I’m open to blank slating this from scratch. I’d prefer to do it here so others may follow along and benefit. I am using docker as the host is running other dockerised services as well as a couple guest OSes on virtualbox including a home assistant OS machine. The host also has two coral TPU modules installed (pcie modules)

Please. I know I’ll learn something, even if it is just fancy new words that I don’t (yet) understand.

To be specific;

Yes the openwebui docker which has it’s own ollama engine bundled in a multi-service docker… but I am willing to punt it and start over with anything.

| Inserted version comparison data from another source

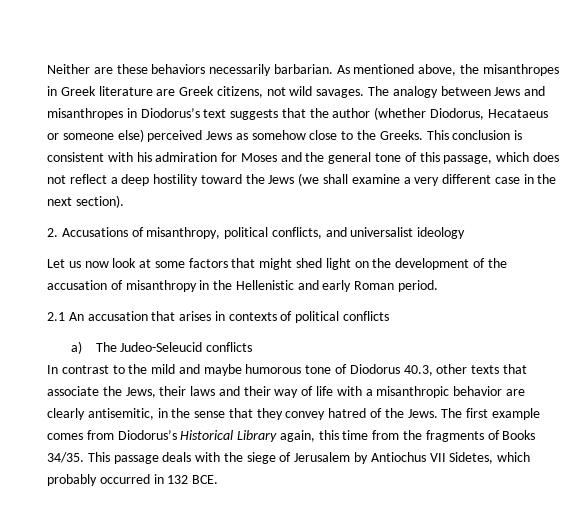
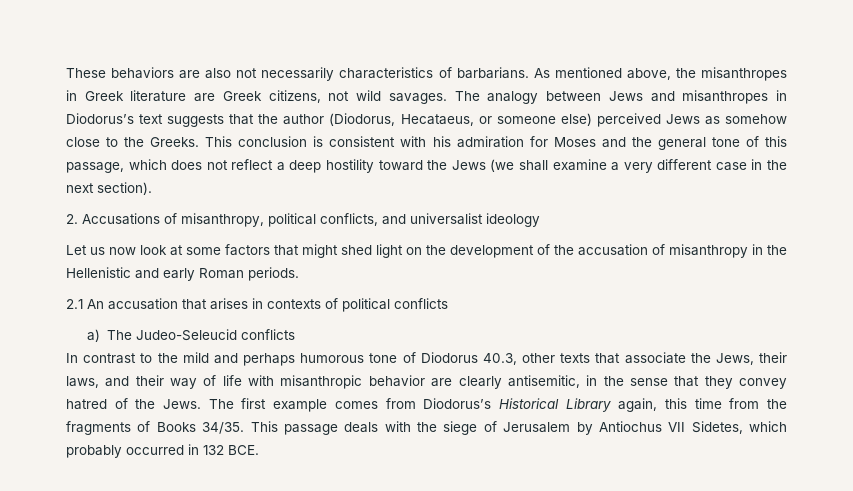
- Neither are these behaviors necessarily barbarian.
+ These behaviors are also not necessarily characteristics of barbarians.
- The analogy between Jews and misanthropes in Diodorus’s text suggests that the author (whether Diodorus, Hecataeus or someone else) perceived Jews as somehow close to the Greeks.
+ The analogy between Jews and misanthropes in Diodorus’s text suggests that the author (Diodorus, Hecataeus, or someone else) perceived Jews as somehow close to the Greeks.
- Let us now look at some factors that might shed light on the development of the accusation of misanthropy in the Hellenistic and early Roman period.
+ Let us now look at some factors that might shed light on the development of the accusation of misanthropy in the Hellenistic and early Roman periods.
- In contrast to the mild and maybe humorous tone of Diodorus 40.3, other texts that associate the Jews, their laws and their way of life with a misanthropic behavior are clearly antisemitic, in the sense that they convey hatred of the Jews.
+ In contrast to the mild and perhaps humorous tone of Diodorus 40.3, other texts that associate the Jews, their laws, and their way of life with misanthropic behavior are clearly antisemitic, in the sense that they convey hatred of the Jews.

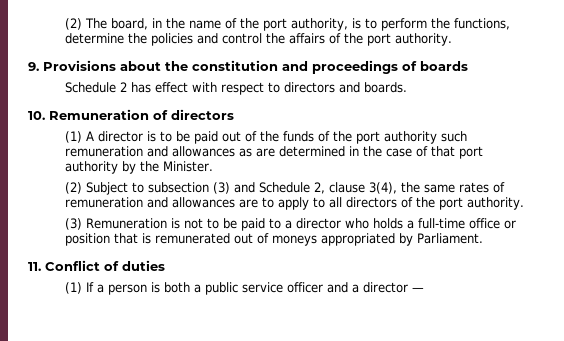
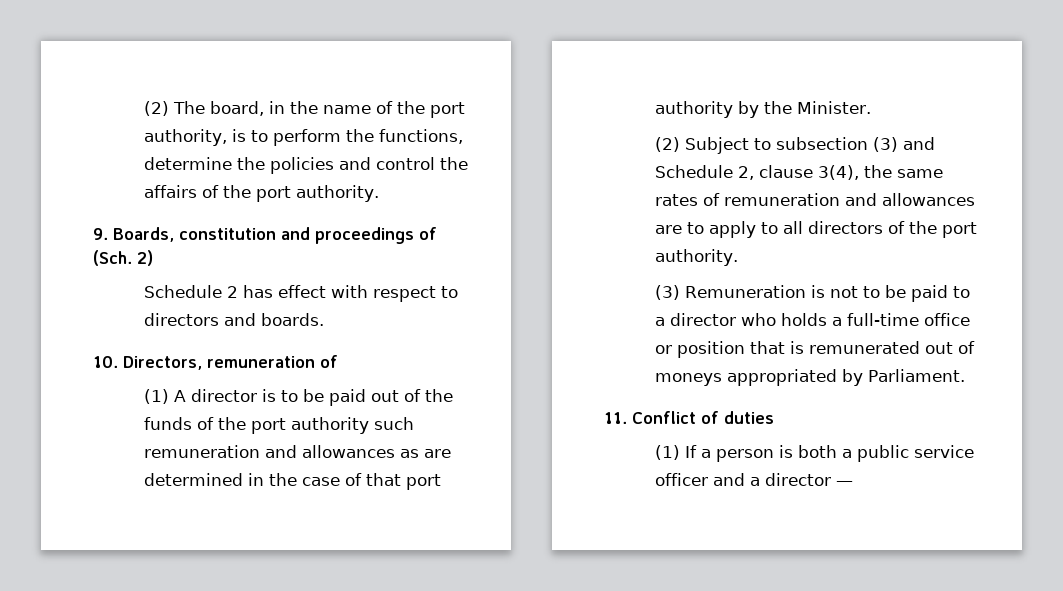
- 9. Provisions about the constitution and proceedings of boards
+ 9. Boards, constitution and proceedings of (Sch. 2)
- 10. Remuneration of directors
+ 10. Directors, remuneration of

Locally only. For remote access I’m running pfSense with certificate based OpenVPN configured… OpenVPN clients on phones, Viscosity clients on laptops.

Yes this host is running other services via Docker and VirtualBox guest OS machines including HomeAssistant OS. I am experimenting with Frigate as well, and have two Coral TPU mini pcie modules installed via pci slot converters.

Goals

  • Access an LLM service over a web ui of some sort in order to allow myself and employees (via separate logins with access permissions for various data stores) to access accounting documents to find receipts and other relevant information… more like an advanced search system than anything.

  • The ability to assist with accounting mysteries would be a huge plus. For example, Amazon often groups purchases together when charging credit cards, making it very hard to match up order totals with card charges. Having even a little bit of investigative fervor and being able to see a charge for $10 with two Amazon orders placed around the same time for $8 and $2 and making that connection might be helpful… but at this point I would settle for a simple local search engine that can actually pull straightforward data to the foreground.

  • The system presents relevant data (citations) with links or paths to the relevant documents (like openwebui RAGs can do) so myself or the employee can simply click the document link to review and confirm.

Stretch goals

  • Be able to answer questions about connected comms logs (emails, chats, etc.) such as “Who did I talk to about XYZ recently, like in the last 18 months?” or “How many people contacted me about ABC?”

  • Manage “long term” memory conversationally like “Remember I put my winter gloves in box 5” or “My name is Amal Graafstra, you better remember that or I’ll jam a paperclip into the cooling fan of one of your 3060s”… stuff like that.

I realize there might be better approaches for solving certain things like email analysis vs straight up accounting data digging… but ultimately the golden rule for me here is that in any case, speed is far far less of a concern than accuracy. I would rather a job take 4 hours to complete and have all the correct relevant data presented than it take 30 seconds but miss important data or produce gibberish. If it turns out a system can be built that is accurate and does what I want, I’ll sink cash into buying a GPU rack and rebuild it with screamin hardware.